Just a few streets away, fellow Australian import Jowett Yu is similarly galvanised by the pursuit of excellence at the furiously popular Ho Lee Fook, and after two years of tweaking, is at last "pretty satisfied" with his roast goose. "We've put a lot of work into it and I think it stands up to some of the famous places in Hong Kong," he says. Yu honed his creative, sometimes anarchic, take on Asian cuisine at Sydney's Mr Wong and Ms Gs, and his technical excellence is grounded in classic training and fine dining stints at Tetsuya's and Marque. Add Taiwanese heritage and a Canadian childhood and plonk it all down in Ho Lee Fook's frenetic open kitchen, with waving golden cats on the wall and mah jong tiles on the counter, and the result is probably the closest you'll ever get to defining the soul of Australian cooking. Aussie chefs excel at plunging into a pandemonium of influences and extracting coherent treasures such as Yu's tender, succulent wagyu short ribs with green shallot kimchi, soy glaze and roasted jalapeno puree.

Scampi alla Scampi at Carbone Restaurant, Hong Kong.

Scampi alla Scampi at Carbone Restaurant, Hong Kong.Credit: Noah Fecks

Resume your expedition at the nearby LKF Tower, where another young and talented Aussie, Michael Fox, is applying skills gleaned in stints at Melbourne's Vue de Monde and Cecconi's Cantina to Italian food.

Like Harrison, Fox is winning acclaim with a cuisine that is neither his nor Hong Kong's: theatrical, old-school table service and Frank Sinatra tunes transport you once again from downtown Hong Kong, this time into the world of mid-20th century, NYC "red sauce" Italian.

It's a lost world of generous, expansive dining restored to life in juicy meatballs smothered with tomato sauce and basil, and the top selling dish from Carbone's NYC mothership (Hong Kong is the first outpost): spicy vodka rigatoni.
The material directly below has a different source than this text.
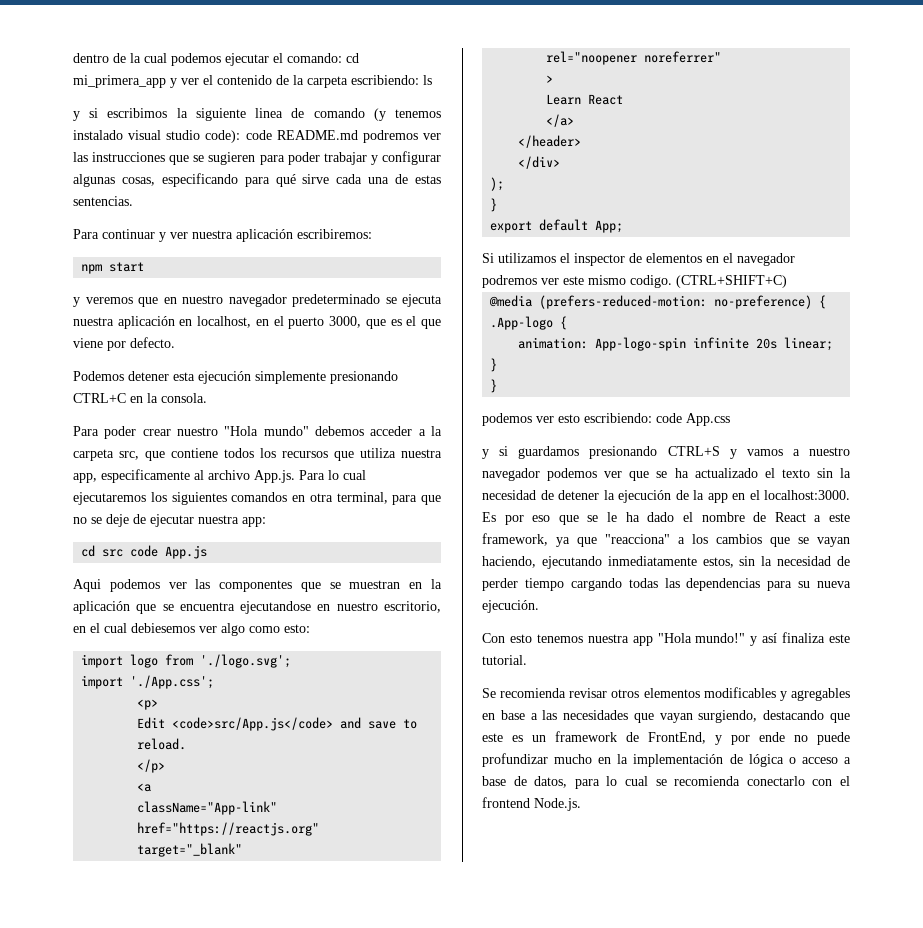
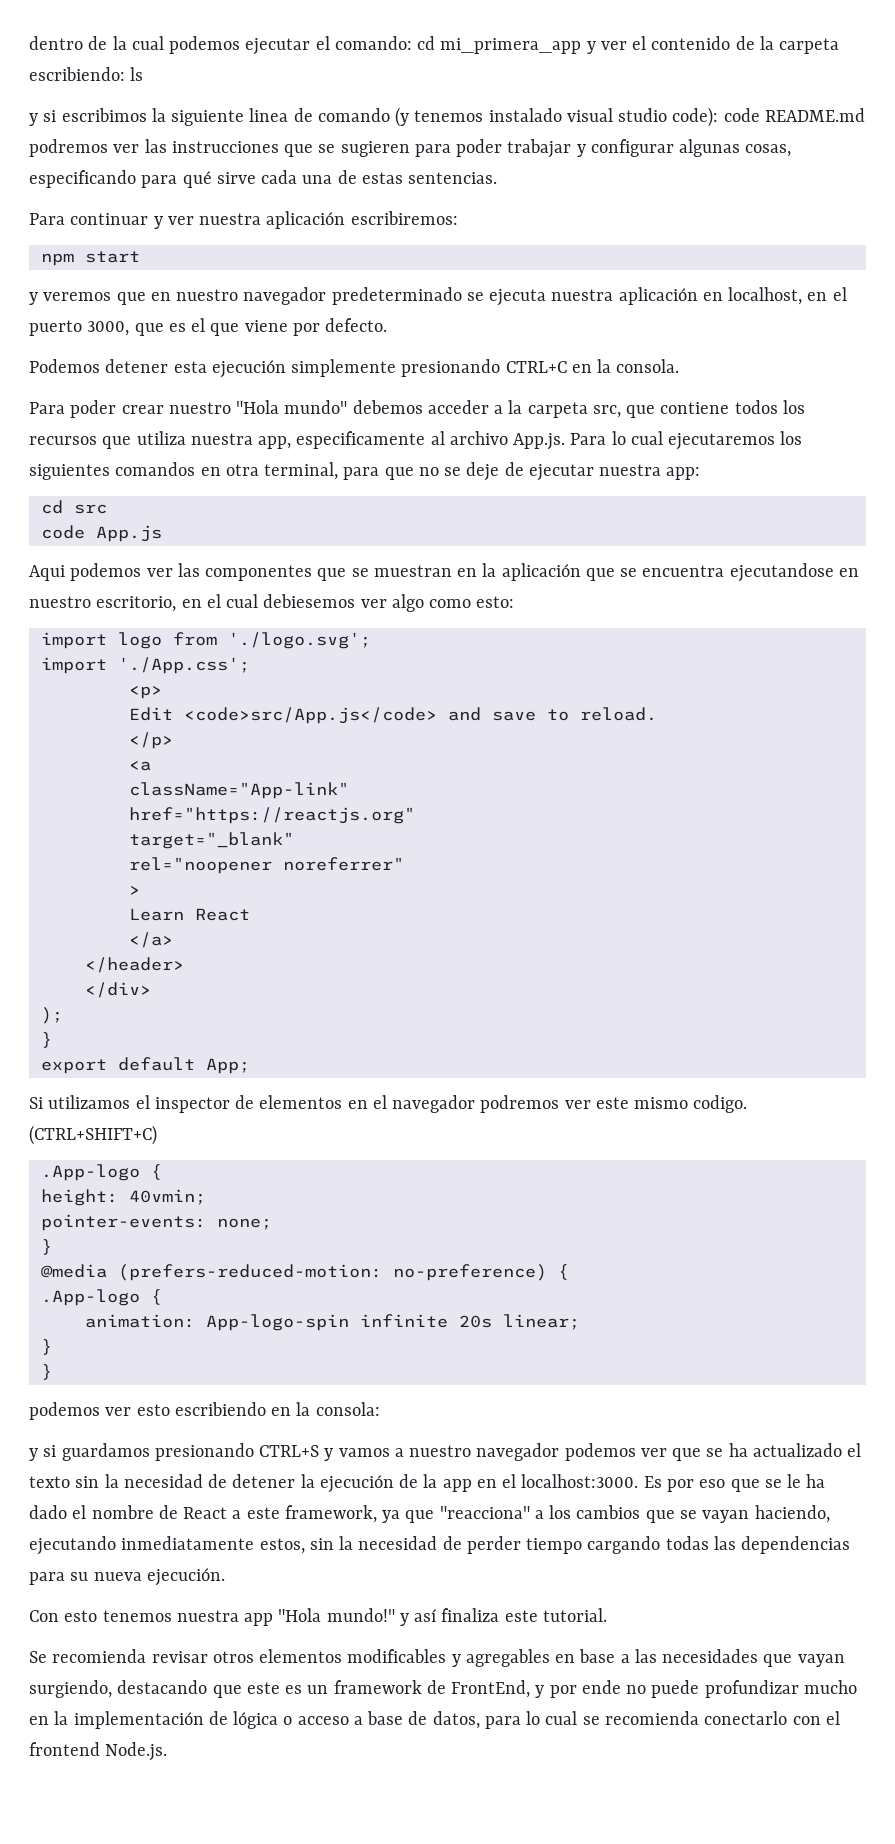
(124, 553) none -> (107, 509) //
(787, 281) none -> [40,1164,162,1181] [40,1189,206,1206] [40,1214,272,1231] [40,1239,52,1255] // .App-logo { // height: 40vmin; // pointer-events: none; // }
[584,413,730,426] escribiendo: code App.css -> [174,1402,380,1416] escribiendo en la consola:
By the time the dessert trolley arrives at your table, you've been eased into genteel gluttony and somehow squeeze in cake by the slice and justify the banana because it's flambeed right there in front of you and where do you even see that these days?
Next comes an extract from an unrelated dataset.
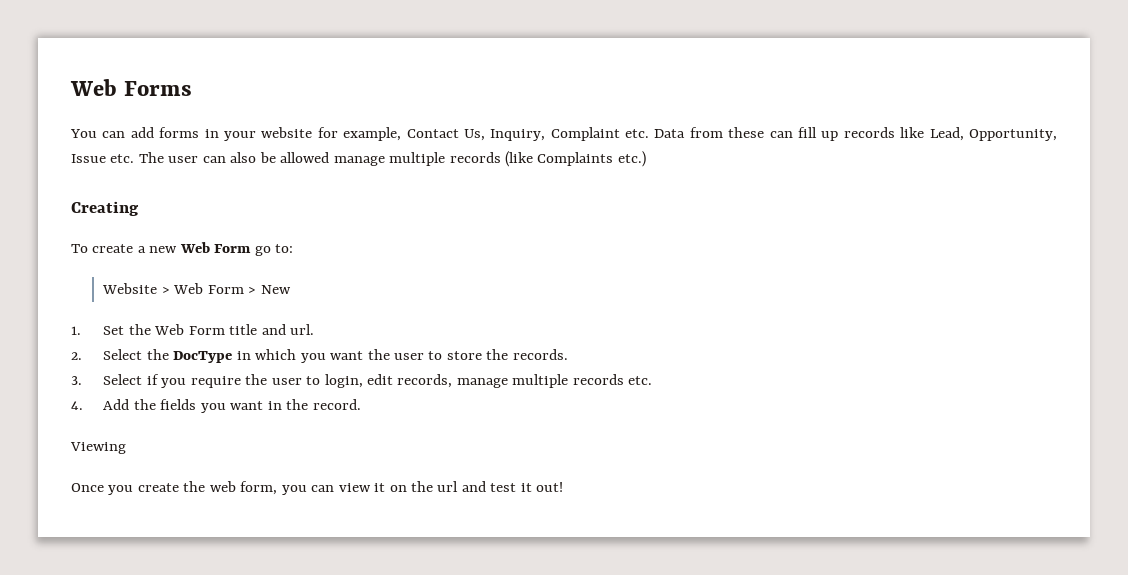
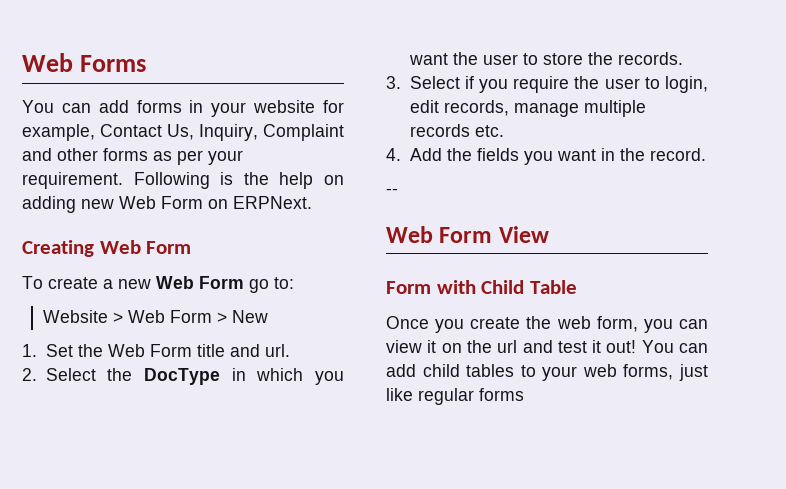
[625,127,1058,141] [71,151,646,167] etc. Data from these can fill up records like Lead, Opportunity, Issue etc. The user can also be allowed manage multiple records (like Complaints etc.) -> [22,148,243,165] [22,172,344,189] [22,196,312,213] and other forms as per your requirement. Following is the help on adding new Web Form on ERPNext.
(139, 208) none -> [99,240,192,254] Web Form
[70,442,126,454] Viewing -> [386,188,398,195] [386,226,549,243] [386,280,578,294] -- // Web Form View // Form with Child Table
(564, 487) none -> [641,340,708,353] [386,364,708,381] [386,388,524,405] You can add child tables to your web forms, just like regular forms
Melbourne chef Michael Fox is head chef at Carbone in Central, Hong Kong.

Melbourne chef Michael Fox is head chef at Carbone in Central, Hong Kong.Credit: Callagan Walsh

Fox lives here in SoHo and loves its jumble of contrasts. "You can see a Ferrari next to an old lady collecting cardboard boxes for cash; an opulent restaurant where money's no object beside an old guy with a little stall. But somehow it all exists in harmony."

Fox, Harrison and Yu all say they believe Australian chefs thrive on this chaotic mish-mash. They also feel at the centre of things here. "Hong Kong is a fascinating crossroad of cultures, people, and ideas from everywhere," says Yu. "Being a major economic centre and transit point it opens more opportunities. Australia has amazing produce and climate but geographically it's a destination in itself, and that can present challenges."
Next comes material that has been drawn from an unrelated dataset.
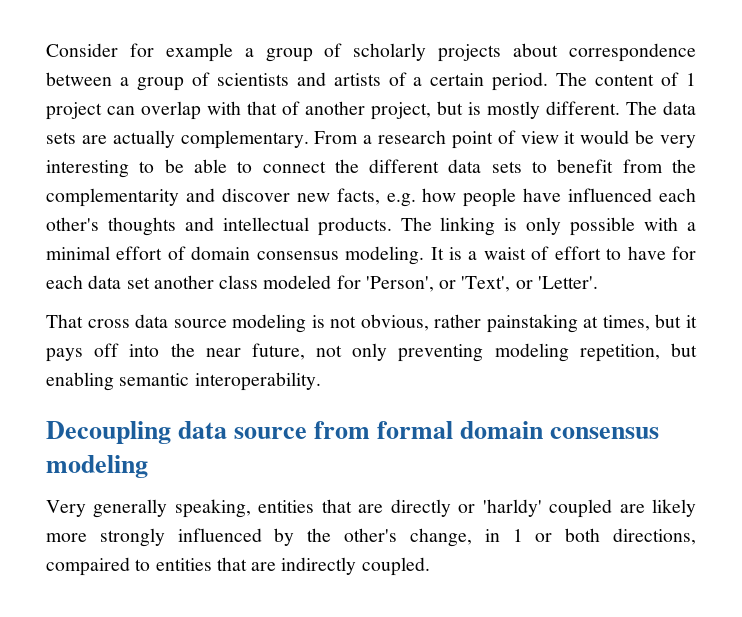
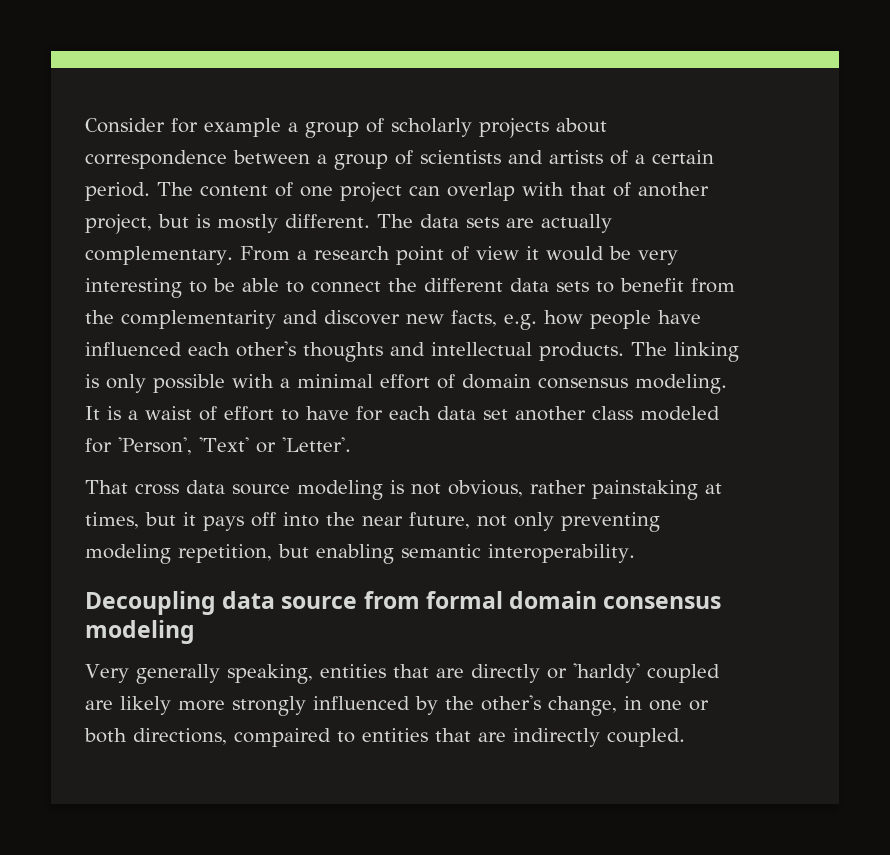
[686,73,697,86] 1 -> [300,186,333,197] one
[439,276,511,292] or 'Text', -> [198,437,249,452] 'Text'
[512,529,523,542] 1 -> [649,700,682,711] one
In return, Hong Kong employers appreciate the diligence and energy of their imports. "Australian chefs bring passion and dedication," says Christopher Mark, co-owner of Maison Libanaise and Carbone. "It appears relaxed, but underneath there's no complacency – utterly professional."

You see this in the fantastical, peacock-themed interior of brand new Ophelia, the latest from Aussie bar tsar James Sutton, in Wan Chai, where his compatriot chef Angus Harrison rustles up tapas infused with influences from his time working with Luke Mangan, Martin Boetz and Eric van Alphen. Order Harrison's chilli whole-school prawns Sichuan salt nam phrik and you'll see why this one's being raved about too.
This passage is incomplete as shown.